» BRIEF: Copy the lines below exactly. Start at the first and finish with the line containing "- Â· Powershell to deploy the SQL Scripts".

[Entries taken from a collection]
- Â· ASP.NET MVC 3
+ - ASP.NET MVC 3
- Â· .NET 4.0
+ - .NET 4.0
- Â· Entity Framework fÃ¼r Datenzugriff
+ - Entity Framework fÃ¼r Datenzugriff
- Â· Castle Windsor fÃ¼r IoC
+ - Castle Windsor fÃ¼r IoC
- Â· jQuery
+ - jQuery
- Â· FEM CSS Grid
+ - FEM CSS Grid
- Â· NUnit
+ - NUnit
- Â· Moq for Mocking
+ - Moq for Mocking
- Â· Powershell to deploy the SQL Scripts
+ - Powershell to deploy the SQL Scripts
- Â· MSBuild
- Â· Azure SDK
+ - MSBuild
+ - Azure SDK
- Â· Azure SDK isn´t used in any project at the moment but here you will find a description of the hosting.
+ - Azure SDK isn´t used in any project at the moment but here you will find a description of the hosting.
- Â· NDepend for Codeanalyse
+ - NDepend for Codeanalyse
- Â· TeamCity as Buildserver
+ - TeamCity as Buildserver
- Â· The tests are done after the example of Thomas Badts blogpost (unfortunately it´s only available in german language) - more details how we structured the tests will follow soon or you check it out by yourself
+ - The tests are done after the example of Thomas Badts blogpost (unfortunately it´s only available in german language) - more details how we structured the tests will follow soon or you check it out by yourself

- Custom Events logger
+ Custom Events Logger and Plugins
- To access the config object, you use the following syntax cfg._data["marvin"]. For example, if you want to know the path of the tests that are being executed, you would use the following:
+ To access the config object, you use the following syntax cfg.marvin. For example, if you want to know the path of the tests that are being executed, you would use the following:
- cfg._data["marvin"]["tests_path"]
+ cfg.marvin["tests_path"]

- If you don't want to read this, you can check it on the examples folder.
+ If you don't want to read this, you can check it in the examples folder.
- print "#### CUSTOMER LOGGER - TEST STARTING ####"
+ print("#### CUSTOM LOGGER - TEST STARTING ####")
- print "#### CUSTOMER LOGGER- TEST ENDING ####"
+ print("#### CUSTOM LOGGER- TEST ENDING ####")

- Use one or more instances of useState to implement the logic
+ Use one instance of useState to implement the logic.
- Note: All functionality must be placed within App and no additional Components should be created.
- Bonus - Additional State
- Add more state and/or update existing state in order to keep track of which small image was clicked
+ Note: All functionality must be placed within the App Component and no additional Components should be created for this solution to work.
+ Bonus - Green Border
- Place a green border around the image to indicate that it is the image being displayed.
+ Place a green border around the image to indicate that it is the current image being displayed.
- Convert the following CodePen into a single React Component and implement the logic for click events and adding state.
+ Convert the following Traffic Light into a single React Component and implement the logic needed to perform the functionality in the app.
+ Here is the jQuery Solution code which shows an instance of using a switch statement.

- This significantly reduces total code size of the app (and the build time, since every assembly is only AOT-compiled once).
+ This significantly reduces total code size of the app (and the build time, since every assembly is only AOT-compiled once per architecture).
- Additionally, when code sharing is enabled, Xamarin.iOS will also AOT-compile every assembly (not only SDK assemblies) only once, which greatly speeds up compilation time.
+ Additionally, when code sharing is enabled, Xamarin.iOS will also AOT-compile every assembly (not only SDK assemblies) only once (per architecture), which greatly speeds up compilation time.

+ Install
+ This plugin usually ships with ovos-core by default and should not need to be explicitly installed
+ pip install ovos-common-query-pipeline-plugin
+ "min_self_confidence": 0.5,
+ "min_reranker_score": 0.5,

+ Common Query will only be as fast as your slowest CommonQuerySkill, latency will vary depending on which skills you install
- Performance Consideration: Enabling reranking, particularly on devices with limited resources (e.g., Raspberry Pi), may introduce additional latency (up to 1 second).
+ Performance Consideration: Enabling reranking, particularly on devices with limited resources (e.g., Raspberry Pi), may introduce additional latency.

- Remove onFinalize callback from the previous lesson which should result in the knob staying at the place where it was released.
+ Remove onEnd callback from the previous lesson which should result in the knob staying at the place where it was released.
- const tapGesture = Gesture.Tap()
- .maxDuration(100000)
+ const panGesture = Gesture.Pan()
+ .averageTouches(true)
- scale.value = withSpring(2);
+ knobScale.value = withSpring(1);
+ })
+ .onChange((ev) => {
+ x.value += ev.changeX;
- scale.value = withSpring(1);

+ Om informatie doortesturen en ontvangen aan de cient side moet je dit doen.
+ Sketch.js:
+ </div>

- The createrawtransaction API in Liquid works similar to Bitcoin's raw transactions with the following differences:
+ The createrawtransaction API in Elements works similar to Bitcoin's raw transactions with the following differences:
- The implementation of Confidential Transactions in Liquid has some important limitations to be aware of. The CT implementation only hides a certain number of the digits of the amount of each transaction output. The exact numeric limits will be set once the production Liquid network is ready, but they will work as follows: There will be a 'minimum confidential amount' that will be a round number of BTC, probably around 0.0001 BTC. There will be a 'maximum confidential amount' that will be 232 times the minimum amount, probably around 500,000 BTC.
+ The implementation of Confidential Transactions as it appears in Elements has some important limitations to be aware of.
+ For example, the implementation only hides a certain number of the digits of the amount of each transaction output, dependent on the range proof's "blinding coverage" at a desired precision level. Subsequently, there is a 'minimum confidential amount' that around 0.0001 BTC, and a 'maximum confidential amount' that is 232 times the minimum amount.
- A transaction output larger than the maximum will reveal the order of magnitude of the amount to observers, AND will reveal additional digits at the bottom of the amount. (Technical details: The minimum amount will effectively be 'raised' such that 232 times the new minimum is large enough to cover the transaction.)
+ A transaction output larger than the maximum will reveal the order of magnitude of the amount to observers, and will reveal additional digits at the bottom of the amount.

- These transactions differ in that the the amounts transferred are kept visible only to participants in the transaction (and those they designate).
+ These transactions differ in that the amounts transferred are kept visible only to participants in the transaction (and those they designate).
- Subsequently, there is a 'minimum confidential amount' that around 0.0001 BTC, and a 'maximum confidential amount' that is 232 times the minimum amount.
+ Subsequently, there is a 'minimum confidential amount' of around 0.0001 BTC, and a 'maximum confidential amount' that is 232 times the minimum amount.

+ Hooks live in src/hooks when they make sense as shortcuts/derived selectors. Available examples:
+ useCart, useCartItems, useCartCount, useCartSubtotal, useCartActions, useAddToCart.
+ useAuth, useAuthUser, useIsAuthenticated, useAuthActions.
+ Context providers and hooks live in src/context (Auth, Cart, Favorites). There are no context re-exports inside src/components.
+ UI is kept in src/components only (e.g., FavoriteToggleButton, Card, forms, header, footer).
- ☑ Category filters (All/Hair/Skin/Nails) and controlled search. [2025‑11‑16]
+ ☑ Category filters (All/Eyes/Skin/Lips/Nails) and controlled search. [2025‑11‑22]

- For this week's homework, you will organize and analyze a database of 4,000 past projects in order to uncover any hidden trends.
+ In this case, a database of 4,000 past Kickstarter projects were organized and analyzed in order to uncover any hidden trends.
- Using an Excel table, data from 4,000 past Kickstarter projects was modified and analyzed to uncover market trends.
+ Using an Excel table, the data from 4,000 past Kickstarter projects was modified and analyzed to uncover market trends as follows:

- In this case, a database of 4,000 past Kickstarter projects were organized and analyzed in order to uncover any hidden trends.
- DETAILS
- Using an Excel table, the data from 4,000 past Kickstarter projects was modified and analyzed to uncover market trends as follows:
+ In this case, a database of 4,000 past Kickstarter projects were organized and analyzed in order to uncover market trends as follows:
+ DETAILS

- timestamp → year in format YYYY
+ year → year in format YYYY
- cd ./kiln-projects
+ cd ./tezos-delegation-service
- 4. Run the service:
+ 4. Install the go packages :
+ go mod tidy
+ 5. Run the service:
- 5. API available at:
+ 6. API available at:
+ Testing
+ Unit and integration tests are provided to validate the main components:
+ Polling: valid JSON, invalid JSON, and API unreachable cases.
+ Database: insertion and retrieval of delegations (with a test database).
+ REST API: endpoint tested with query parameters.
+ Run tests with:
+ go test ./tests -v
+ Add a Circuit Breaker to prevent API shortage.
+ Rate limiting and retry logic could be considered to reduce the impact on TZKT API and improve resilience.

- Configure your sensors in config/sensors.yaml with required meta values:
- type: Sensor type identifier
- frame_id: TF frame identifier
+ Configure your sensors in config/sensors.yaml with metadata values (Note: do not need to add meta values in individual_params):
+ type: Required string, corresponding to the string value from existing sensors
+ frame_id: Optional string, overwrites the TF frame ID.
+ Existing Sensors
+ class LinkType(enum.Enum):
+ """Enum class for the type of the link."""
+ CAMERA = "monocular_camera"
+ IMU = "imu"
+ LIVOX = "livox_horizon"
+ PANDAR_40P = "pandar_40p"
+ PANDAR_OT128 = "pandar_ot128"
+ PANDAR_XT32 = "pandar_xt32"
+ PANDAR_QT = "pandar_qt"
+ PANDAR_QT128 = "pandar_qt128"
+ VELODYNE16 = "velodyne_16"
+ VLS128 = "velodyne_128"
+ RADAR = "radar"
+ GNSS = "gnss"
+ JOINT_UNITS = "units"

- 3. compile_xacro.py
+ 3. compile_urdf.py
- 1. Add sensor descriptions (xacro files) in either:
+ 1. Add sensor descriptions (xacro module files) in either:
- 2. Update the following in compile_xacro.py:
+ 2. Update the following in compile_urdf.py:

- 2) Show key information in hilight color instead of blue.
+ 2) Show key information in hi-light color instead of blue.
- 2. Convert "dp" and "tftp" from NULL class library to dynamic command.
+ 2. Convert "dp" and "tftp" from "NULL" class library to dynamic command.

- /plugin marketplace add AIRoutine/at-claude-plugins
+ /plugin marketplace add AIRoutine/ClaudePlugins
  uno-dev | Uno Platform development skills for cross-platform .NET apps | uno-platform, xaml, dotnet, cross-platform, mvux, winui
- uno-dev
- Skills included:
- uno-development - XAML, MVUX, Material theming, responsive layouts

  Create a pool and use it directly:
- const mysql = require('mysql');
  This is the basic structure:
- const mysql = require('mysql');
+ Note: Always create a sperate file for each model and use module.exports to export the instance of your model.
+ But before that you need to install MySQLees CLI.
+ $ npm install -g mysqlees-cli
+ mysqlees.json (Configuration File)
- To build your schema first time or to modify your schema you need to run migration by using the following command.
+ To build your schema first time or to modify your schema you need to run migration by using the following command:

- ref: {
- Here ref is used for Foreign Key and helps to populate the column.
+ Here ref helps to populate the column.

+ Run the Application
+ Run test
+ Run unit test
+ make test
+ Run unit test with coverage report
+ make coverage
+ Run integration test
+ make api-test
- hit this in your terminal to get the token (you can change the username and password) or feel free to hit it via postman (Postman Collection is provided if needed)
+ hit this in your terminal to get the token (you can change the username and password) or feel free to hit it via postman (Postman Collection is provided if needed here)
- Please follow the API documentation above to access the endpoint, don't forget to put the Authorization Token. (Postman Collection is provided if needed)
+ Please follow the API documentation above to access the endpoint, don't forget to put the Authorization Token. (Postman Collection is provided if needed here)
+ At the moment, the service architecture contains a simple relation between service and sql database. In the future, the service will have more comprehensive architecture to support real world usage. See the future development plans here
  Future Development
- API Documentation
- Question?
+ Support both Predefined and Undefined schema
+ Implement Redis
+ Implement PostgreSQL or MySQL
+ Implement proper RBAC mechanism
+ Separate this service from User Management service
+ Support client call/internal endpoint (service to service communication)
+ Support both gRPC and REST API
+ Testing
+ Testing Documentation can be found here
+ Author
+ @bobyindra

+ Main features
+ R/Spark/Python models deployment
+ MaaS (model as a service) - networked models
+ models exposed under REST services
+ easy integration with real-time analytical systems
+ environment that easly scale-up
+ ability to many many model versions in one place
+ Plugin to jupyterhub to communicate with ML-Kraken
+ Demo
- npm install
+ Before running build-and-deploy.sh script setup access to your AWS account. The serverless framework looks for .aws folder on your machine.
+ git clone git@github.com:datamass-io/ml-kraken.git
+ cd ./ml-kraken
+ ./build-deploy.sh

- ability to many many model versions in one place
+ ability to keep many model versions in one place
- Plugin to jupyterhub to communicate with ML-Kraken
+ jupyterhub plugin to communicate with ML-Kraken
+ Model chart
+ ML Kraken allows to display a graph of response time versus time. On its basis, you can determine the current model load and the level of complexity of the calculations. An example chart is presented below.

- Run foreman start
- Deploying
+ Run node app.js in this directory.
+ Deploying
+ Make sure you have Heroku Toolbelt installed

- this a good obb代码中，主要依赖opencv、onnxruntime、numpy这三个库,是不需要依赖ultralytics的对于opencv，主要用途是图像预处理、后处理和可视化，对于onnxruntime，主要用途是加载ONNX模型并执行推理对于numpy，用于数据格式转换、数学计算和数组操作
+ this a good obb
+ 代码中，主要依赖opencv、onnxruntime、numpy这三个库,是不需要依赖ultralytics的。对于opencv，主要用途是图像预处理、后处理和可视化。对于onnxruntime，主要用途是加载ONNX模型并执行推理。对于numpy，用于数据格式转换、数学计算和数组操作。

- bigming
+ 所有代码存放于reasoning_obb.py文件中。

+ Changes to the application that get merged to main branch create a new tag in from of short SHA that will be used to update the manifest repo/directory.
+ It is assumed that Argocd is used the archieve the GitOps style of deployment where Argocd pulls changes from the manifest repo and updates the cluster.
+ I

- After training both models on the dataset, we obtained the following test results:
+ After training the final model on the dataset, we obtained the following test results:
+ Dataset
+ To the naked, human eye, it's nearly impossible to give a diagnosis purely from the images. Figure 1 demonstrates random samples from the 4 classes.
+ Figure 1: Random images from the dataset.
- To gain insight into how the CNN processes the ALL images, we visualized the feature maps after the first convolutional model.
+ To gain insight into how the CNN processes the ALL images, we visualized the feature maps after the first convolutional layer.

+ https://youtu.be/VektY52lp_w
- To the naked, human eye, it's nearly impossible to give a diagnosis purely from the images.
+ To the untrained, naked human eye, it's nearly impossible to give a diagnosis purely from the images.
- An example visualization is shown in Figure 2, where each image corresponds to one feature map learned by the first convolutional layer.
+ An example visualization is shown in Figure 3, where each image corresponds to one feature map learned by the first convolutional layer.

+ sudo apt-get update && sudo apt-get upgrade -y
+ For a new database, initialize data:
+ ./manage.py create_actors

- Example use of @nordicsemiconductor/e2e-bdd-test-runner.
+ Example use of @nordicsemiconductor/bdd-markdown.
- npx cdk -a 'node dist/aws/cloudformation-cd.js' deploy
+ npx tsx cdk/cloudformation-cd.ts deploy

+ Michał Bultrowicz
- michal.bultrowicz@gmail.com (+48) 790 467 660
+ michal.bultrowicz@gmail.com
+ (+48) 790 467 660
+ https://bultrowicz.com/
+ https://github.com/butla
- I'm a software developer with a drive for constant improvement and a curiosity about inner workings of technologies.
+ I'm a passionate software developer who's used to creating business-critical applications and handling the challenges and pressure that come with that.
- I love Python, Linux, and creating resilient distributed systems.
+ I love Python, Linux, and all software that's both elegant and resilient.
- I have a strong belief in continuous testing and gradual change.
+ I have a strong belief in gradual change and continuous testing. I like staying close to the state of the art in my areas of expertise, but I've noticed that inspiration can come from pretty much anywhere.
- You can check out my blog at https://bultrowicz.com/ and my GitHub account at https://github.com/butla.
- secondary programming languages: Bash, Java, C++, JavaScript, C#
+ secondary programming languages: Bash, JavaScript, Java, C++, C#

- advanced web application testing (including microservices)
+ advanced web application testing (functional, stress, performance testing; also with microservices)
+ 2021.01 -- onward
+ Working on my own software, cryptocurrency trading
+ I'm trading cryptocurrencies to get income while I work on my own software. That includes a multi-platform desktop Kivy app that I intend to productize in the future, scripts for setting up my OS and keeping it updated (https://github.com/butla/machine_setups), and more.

» RESPONSE BOX:
- Â· ASP.NET MVC 3
+ - ASP.NET MVC 3
- Â· .NET 4.0
+ - .NET 4.0
- Â· Entity Framework fÃ¼r Datenzugriff
+ - Entity Framework fÃ¼r Datenzugriff
- Â· Castle Windsor fÃ¼r IoC
+ - Castle Windsor fÃ¼r IoC
- Â· jQuery
+ - jQuery
- Â· FEM CSS Grid
+ - FEM CSS Grid
- Â· NUnit
+ - NUnit
- Â· Moq for Mocking
+ - Moq for Mocking
- Â· Powershell to deploy the SQL Scripts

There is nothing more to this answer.